[[ Material shown open ]]
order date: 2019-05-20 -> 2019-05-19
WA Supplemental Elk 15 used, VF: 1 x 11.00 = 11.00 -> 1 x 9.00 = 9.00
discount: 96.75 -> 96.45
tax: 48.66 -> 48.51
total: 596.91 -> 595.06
[[ Material shown closed ]]
[[ Material shown open ]]
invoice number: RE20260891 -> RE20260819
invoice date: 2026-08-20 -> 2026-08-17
[[ Material shown closed ]]
> _Problem requirements_: Check each line of the entries above, and show every one holding the word "date".

> _Task output_:
order date: 2019-05-20 -> 2019-05-19
invoice date: 2026-08-20 -> 2026-08-17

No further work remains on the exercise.